Despite the new national report referred to above, it remains unclear to exactly which extent unrecognized mild cases of the COVID-19 are occurring in China. Based on the detection of asymptomatic and mild cases both within China and in other countries, it is likely that the real number of cases is far higher than the official figures suggest. This is underpinned by mathematical modelling studies, which have estimated the number of disease cases to be 10-20 fold higher than the official estimates. If this is confirmed, the recorded overall mortality, which has settled at approx. 2.3%, will decline correspondingly. On the other hand, there are also indications that the serious COVID-19 cases may remain ill for many weeks before they succumb to the infection. This may mean that the mortality would instead increase.

The infectious period for COVID-19 has also not yet been fully established. The virus was found in the upper airways of people with mild symptoms, and examples were seen of infection prior to symptom onset, but the possible effect of transmission from asymptomatic or mild cases on the spread of the virus remains unknown.

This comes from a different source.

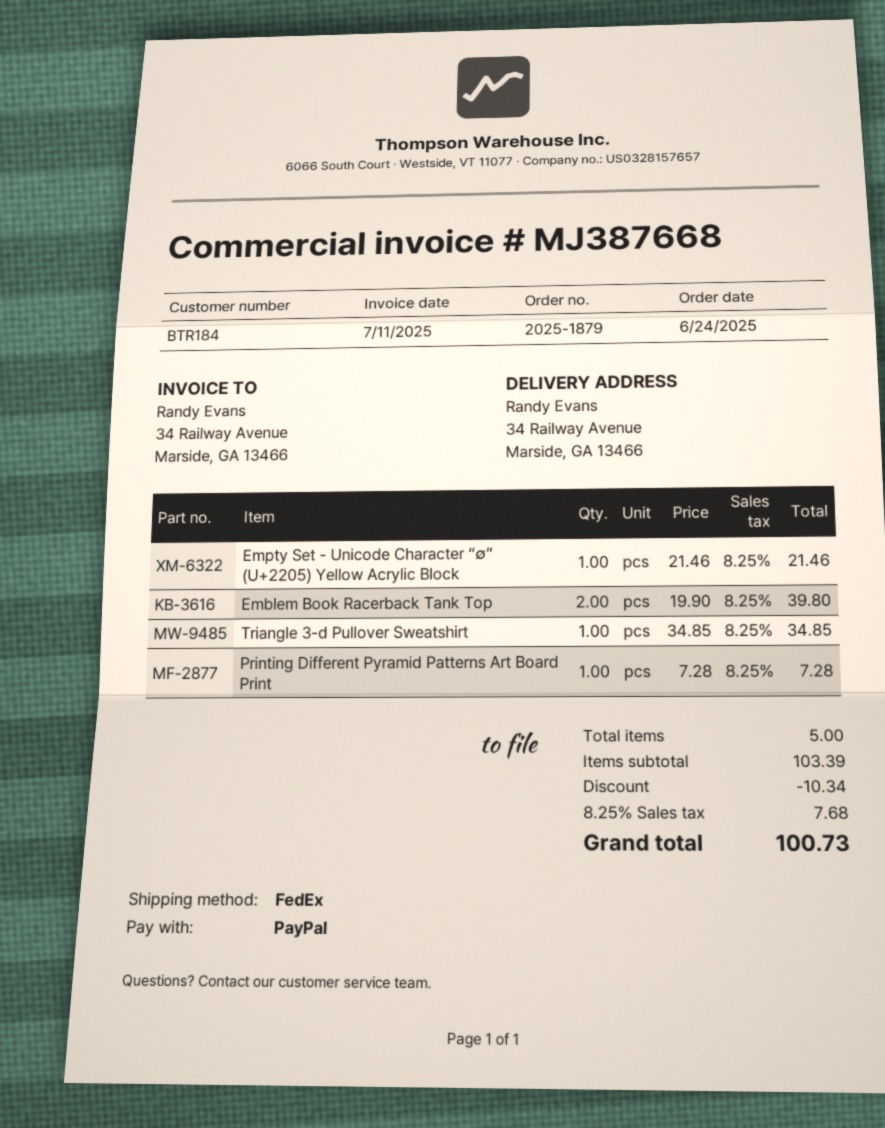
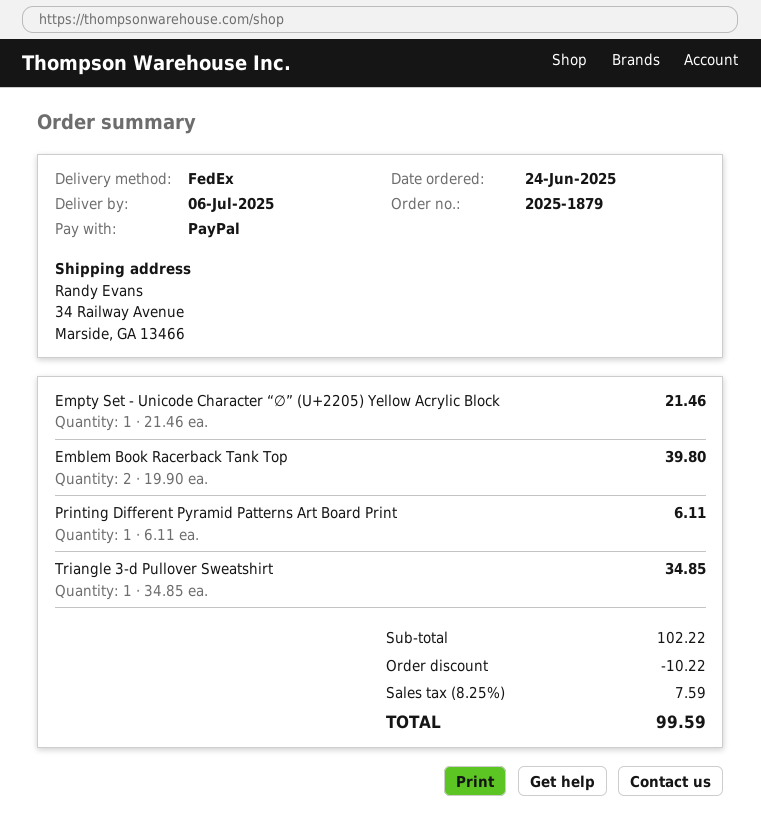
Printing Different Pyramid Patterns Art Board Print: 1 x 7.28 = 7.28 -> 1 x 6.11 = 6.11
subtotal: 103.39 -> 102.22
discount: 10.34 -> 10.22
tax: 8.25% = 7.68 -> 8.25% = 7.59
total: 100.73 -> 99.59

Several findings indicate that it may be possible to contain the virus, also because spring and summer are coming to the Northern Hemisphere, which normally reduces the risk of viral transmission.

As COVID-19 seems to be very infectious and everyone is presumably susceptible to the disease, it may have pandemic potential. Even so, there are several indications that COVID-19 will run a mild course in most people, but that elderly and chronically ill people may be at risk of running a more serious disease course. COVID-19 may, in this respect, be more similar to other airway viruses, like e.g., influenza than to SARS and MERS.

(P.H. Andersen, P. Valentiner-Branth, T.G. Krause, Department of Infectious Disease Epidemiology and Prevention, K. Mølbak, Infection Preparedness)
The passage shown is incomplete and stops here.